• [Task instructions] For each line in the data below that holds "Book", return a copy.

• [Provided records]

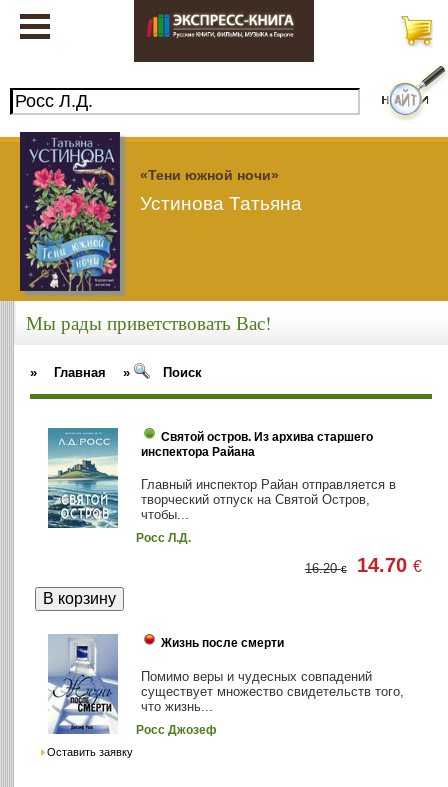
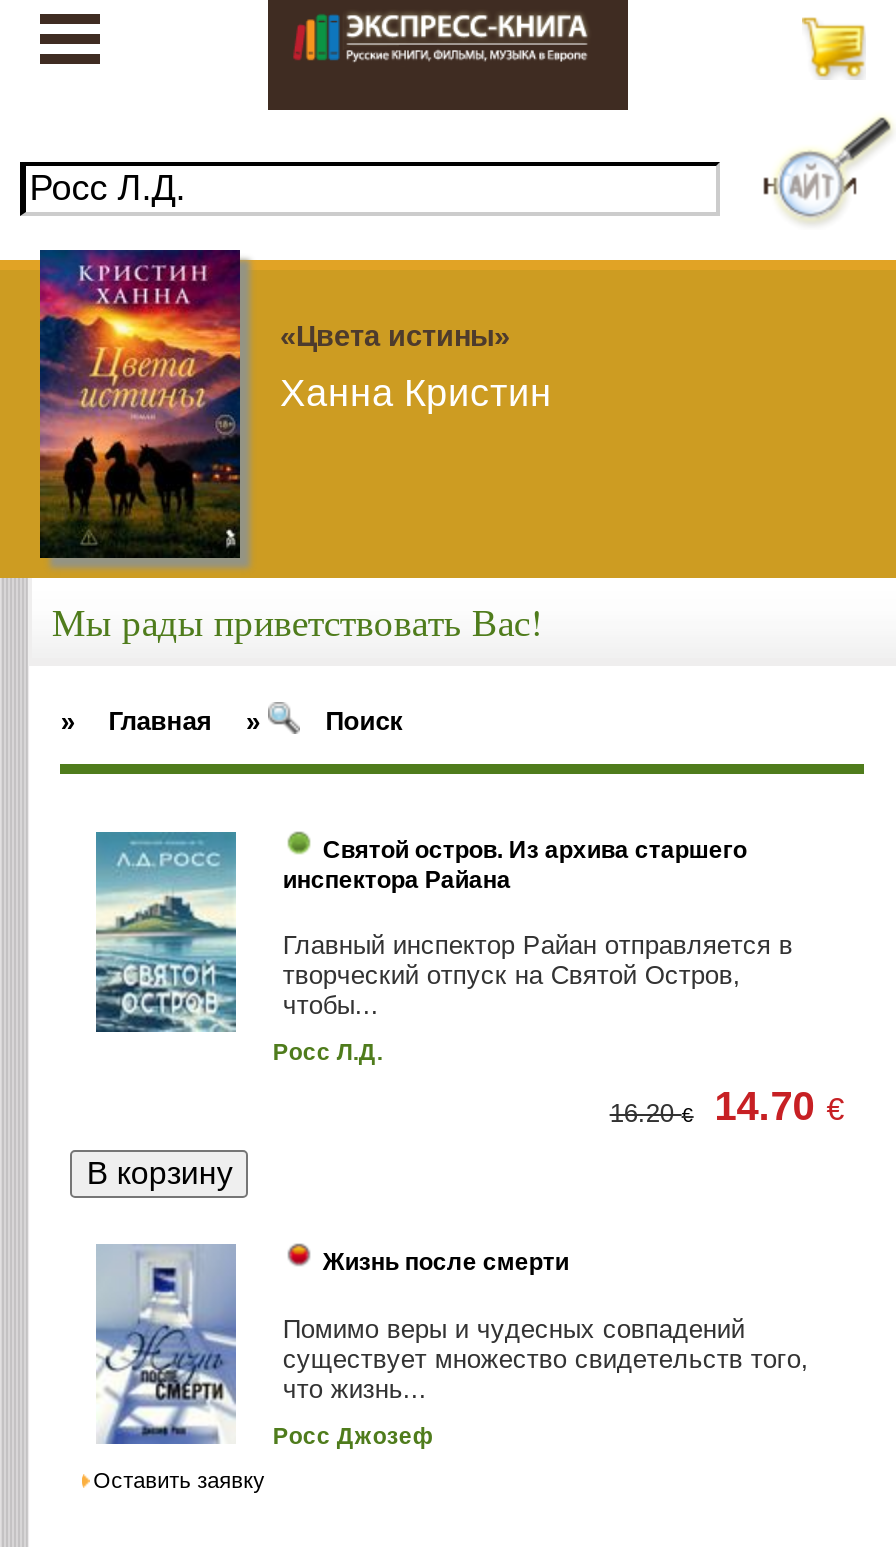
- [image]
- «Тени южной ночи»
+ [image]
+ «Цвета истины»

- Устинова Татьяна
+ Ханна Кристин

---

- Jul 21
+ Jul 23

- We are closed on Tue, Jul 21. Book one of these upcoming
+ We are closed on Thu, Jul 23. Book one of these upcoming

• [Answer space]
- We are closed on Tue, Jul 21. Book one of these upcoming
+ We are closed on Thu, Jul 23. Book one of these upcoming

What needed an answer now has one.